Let's climb down off the ledge, though. We haven't driven the SS and we have no idea how good (or not) the automatic is. And the Hobson's Choice in transmissions when it comes to sport sedans like the BMW M5, Mercedes-Benz E63 AMG and Jaguar XFR-S and, oh yeah, cars-that-really-should-have-manuals like the Nissan GT-R and Porsche 918 and every single Lamborghini and Ferrari, for instance, hasn't stopped us from enjoying what is clearly the gruesome, dual-clutched demise of Western automotive civilization. Because in spite of our ululations at the dying of the six-speed light, we understand.

All we're saying is sure, we're disappointed, but let's drive it first – then we'll find out if this is something more than a philosophical tragedy. When we asked what were the chances of a manual we were thrown the bones of "it's a possibility down the line," and that's all we need to go to Optimism Level: Lloyd.

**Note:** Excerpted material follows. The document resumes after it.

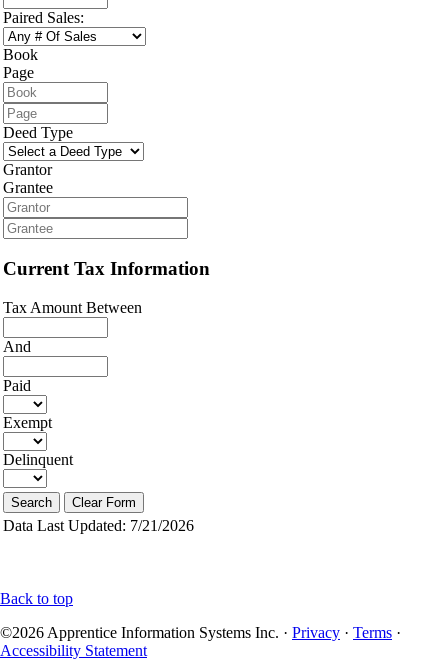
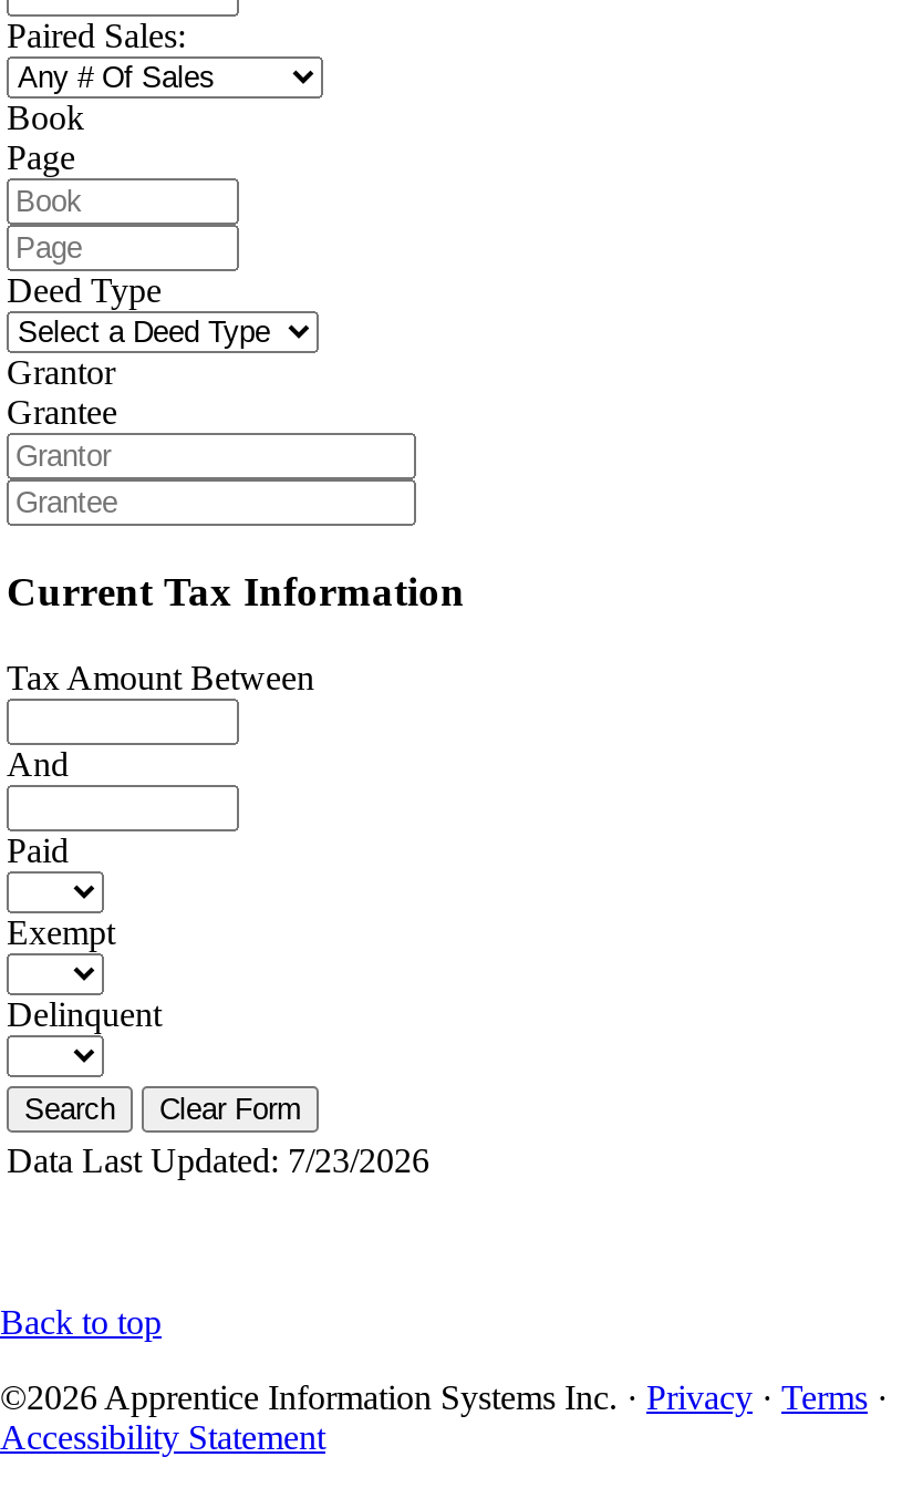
[3,517,194,534] Data Last Updated: 7/21/2026 -> [7,1141,429,1179] Data Last Updated: 7/23/2026

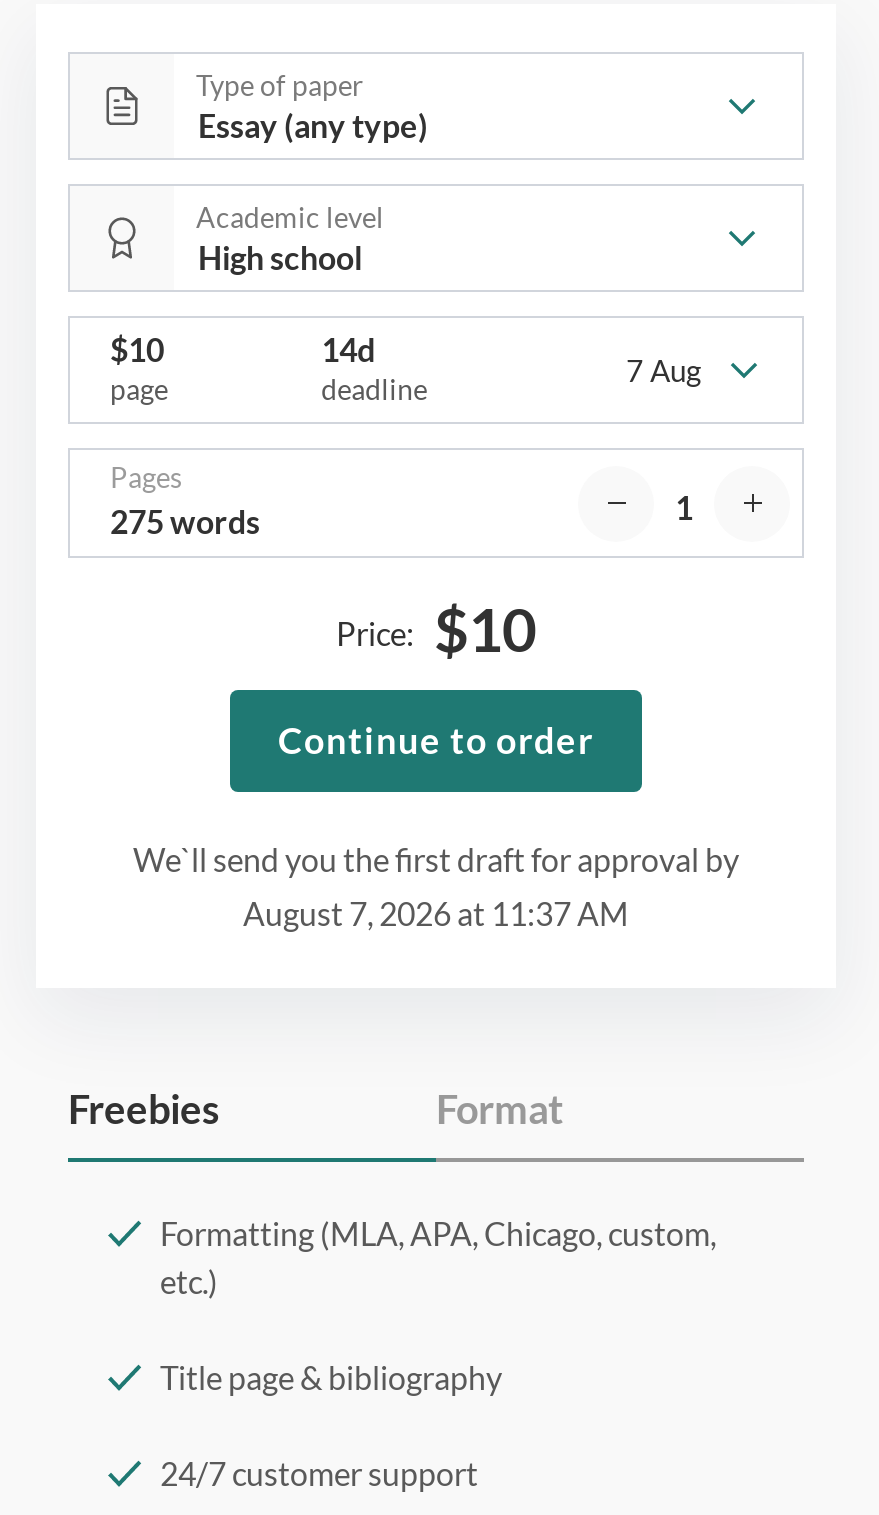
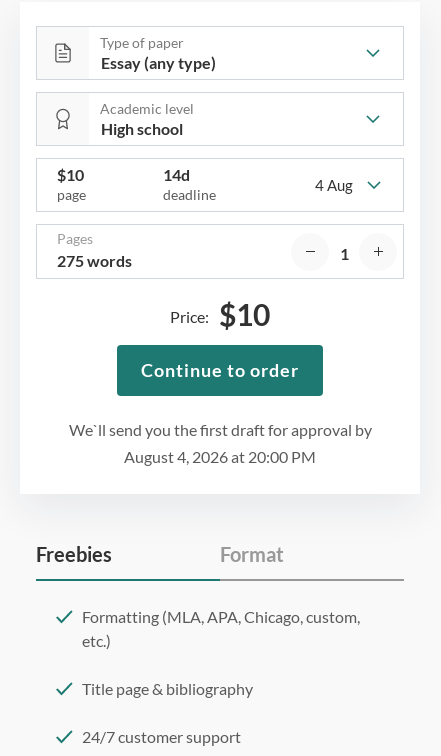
[626,351,702,387] 7 Aug -> [315,176,353,194] 4 Aug
[243,894,629,932] August 7, 2026 at 11:37 AM -> [124,447,316,466] August 4, 2026 at 20:00 PM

To that other, bigger controversy: the way it looks – it seems many of you were expecting more, or at least more different. However, as far back as 2009 it was acknowledged that the VF Holden Commodore would be an overhaul of the VE series, and mainly under the skin at that. There was neither the money nor the business case to create a brand new car. If there is an issue with the looks of the SS, it's our opinion that we might have discovered 90 percent of the cure in the sedan's trunk.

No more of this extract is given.